▸ What you are asked to do
With the pictures excluded, retype the records that follow exactly.

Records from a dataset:
———

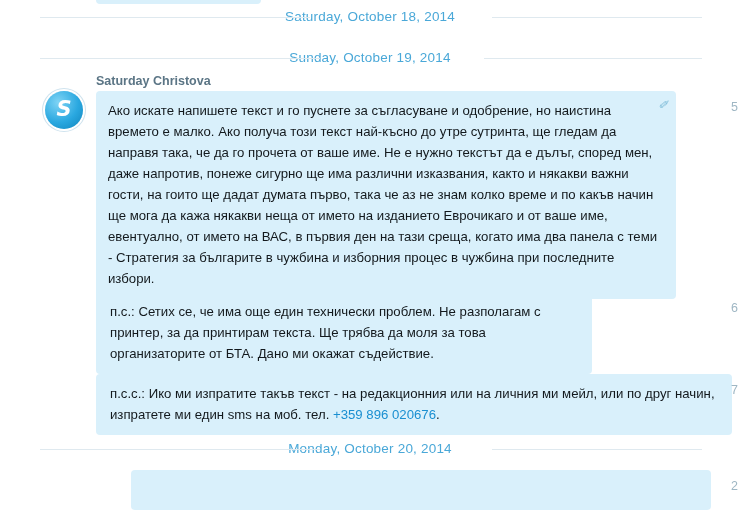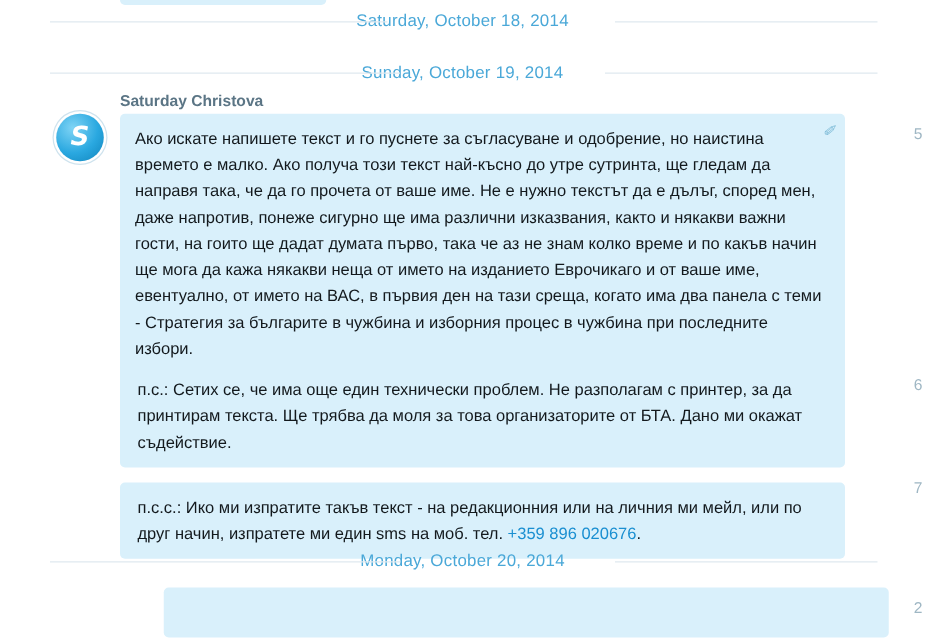--- a/index.html
+++ b/index.html
@@ -100,7 +100,7 @@
     box-sizing: border-box;
   }
   .bubble.b1 { top: 91px; width: 580px; padding-left: 12px; }
-  .bubble.b2 { top: 292px; width: 580px; }
+  .bubble.b2 { top: 292px; width: 496px; }
   .bubble.b3 { top: 386px; width: 580px; }
   .bubble.b4 {
     top: 470px;

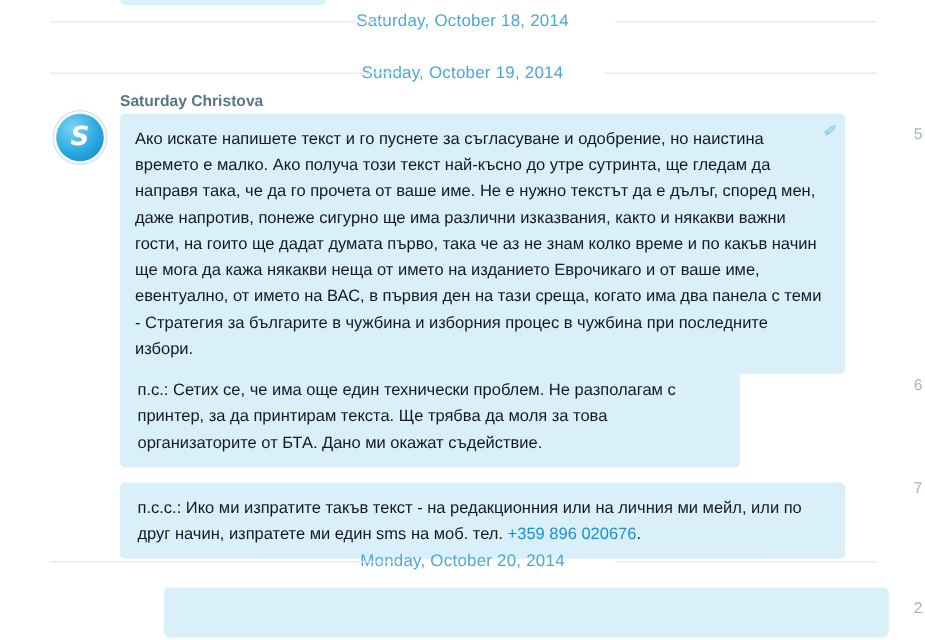--- a/index.html
+++ b/index.html
@@ -101,7 +101,7 @@
   }
   .bubble.b1 { top: 91px; width: 580px; padding-left: 12px; }
   .bubble.b2 { top: 292px; width: 496px; }
-  .bubble.b3 { top: 386px; width: 580px; }
+  .bubble.b3 { top: 374px; width: 636px; }
   .bubble.b4 {
     top: 470px;
     left: 131px;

———

▸ Response to the task
--- a/index.html
+++ b/index.html
@@ -100,7 +100,7 @@
     box-sizing: border-box;
   }
   .bubble.b1 { top: 91px; width: 580px; padding-left: 12px; }
-  .bubble.b2 { top: 292px; width: 580px; }
+  .bubble.b2 { top: 292px; width: 496px; }
   .bubble.b3 { top: 386px; width: 580px; }
   .bubble.b4 {
     top: 470px;

--- a/index.html
+++ b/index.html
@@ -101,7 +101,7 @@
   }
   .bubble.b1 { top: 91px; width: 580px; padding-left: 12px; }
   .bubble.b2 { top: 292px; width: 496px; }
-  .bubble.b3 { top: 386px; width: 580px; }
+  .bubble.b3 { top: 374px; width: 636px; }
   .bubble.b4 {
     top: 470px;
     left: 131px;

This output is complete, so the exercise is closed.